Here, the three surviving members of The Kinks, Ray, his brother Dave and drummer Mick Avory, discuss the making of one of their most seminal songs, Waterloo Sunset…

Ray Davies: “By 1967 the songs defined me. They gave me a personality. I don’t talk very much to people. I never did. But I’d discovered songwriting. That was my only communication with the world. So my songs defined me. Was I creating a secret kingdom? Yeah. That’s a very fair way of putting it. Ray’s Kingdom. He’s a cult. It’s funny you should mention the softness of my singing because when I first played them that song I didn’t let them hear the lyrics because I thought the backing track should convey the atmosphere by itself. That’s why Dave’s guitar part works so well. It’s around the vocal. Then you have the backing vocals, the different layers of sound then this quiet voice peeping over the top. I did have a cold as well. The production is part of the identity of the song. The meaning of that song is bound up in the atmosphere it creates. It’s a love song. It’s about people I’ve met, people I know. It’s also about people in the future, the people crossing over the river for a better world. What about the people that don’t cross over? Well, that’s my perspective. I’m the person singing, I’m the person staying behind.”

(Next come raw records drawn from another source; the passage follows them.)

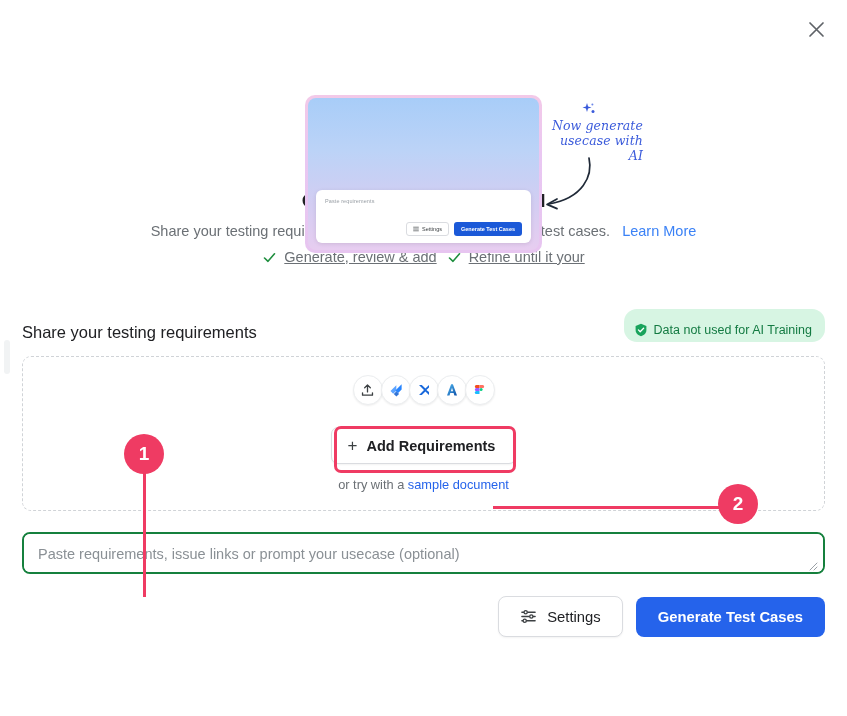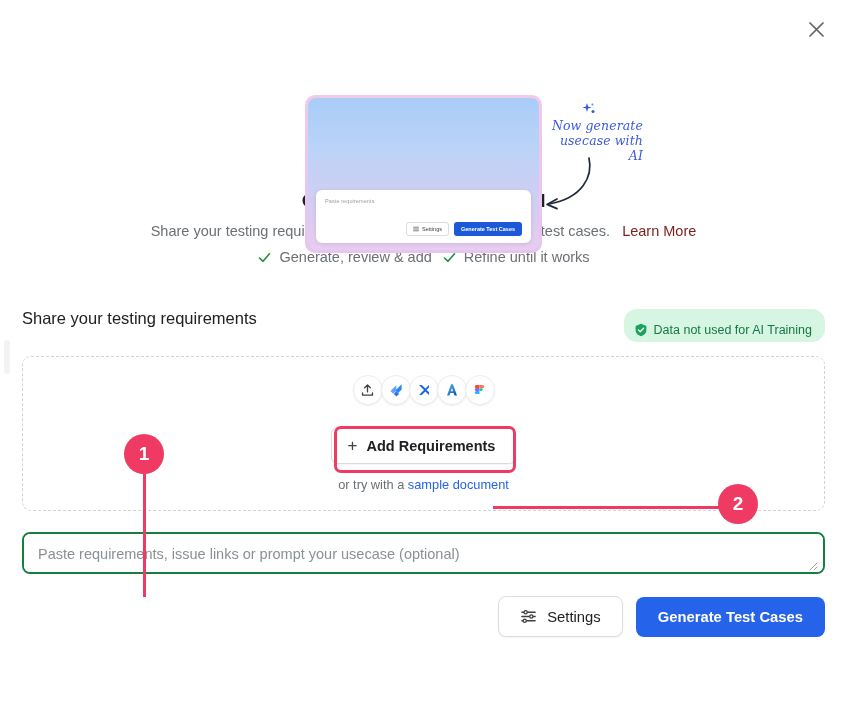"Learn More" .subline a { color: #7f1d1d -> #3b82f6 }
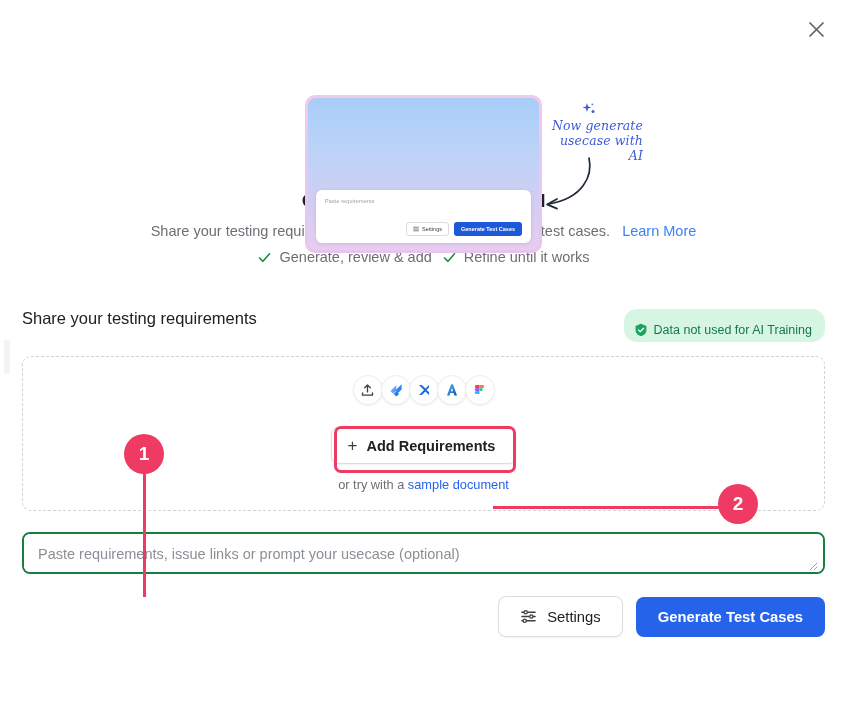"Generate, review & add" .bullet-item { text-decoration: none -> underline }
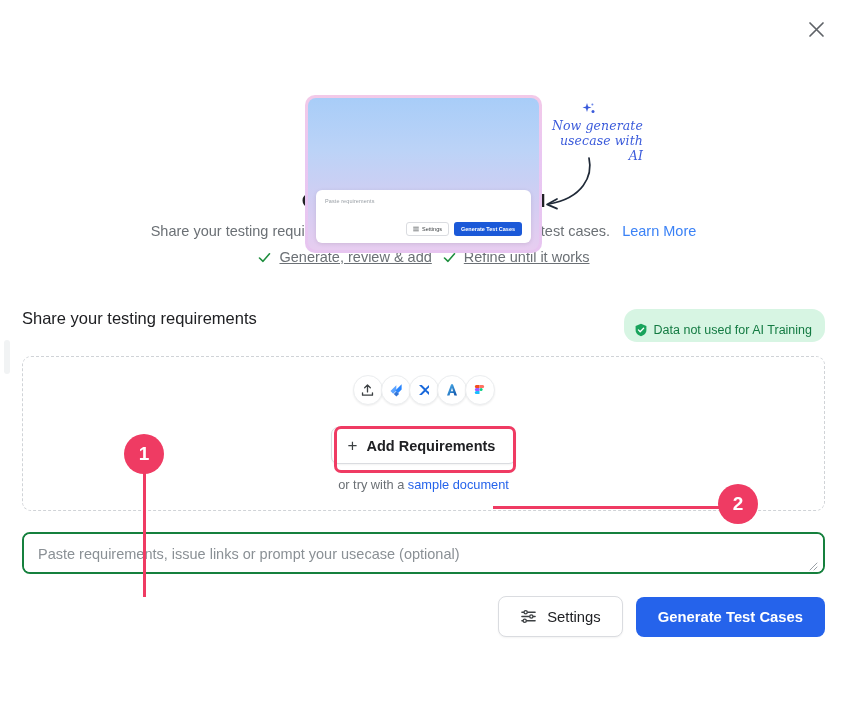"Refine until it works" span { text: works -> your }
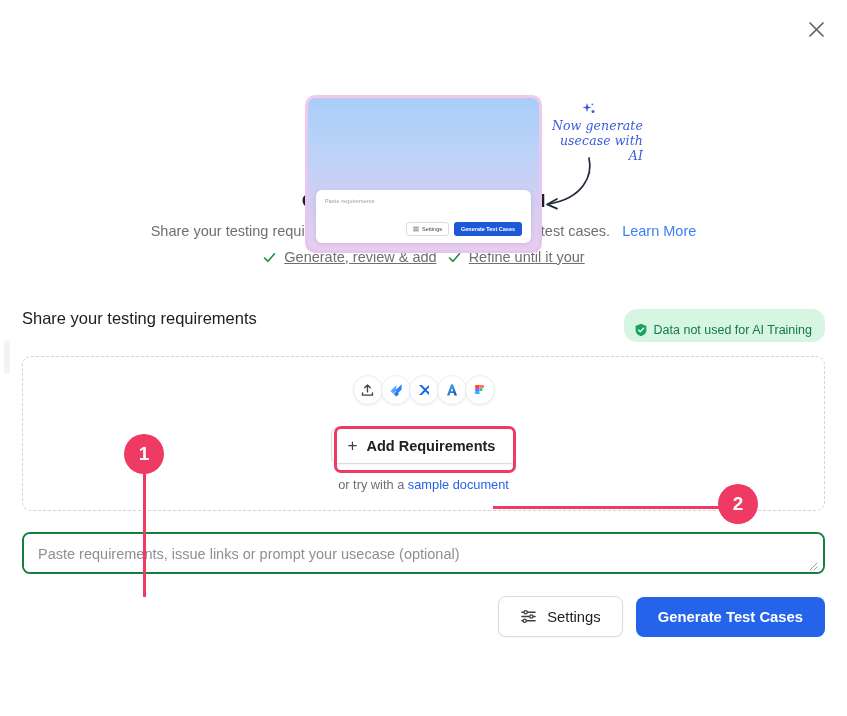"Share your testing requirements" .share-head { align-items: flex-start -> flex-end }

Dave Davies: “Ray’s singing it as if he doesn’t want to sing it, trying to solve lots of mysteries. That rhythmical guitar style on Waterloo Sunset was learned from a lot of the old ’50s records. Sometimes these things emerge when you don’t know what you’re doing, when you’re searching and you don’t know what you’re searching for.”

Mick Avory: “It all fits into place on that song, everything we were trying to do, everything Ray was trying to do. Things peek through in the right places and it flows. You don’t want any hard dynamics. I didn’t try to do anything funny or flash. It doesn’t call for that. Ray once said about my playing it never gets in the way. It’s a bit of a backhanded compliment, isn’t it? But he means it adds something to the song. John Bonham was a miles better drummer than me but maybe he wouldn’t have suited Waterloo Sunset.”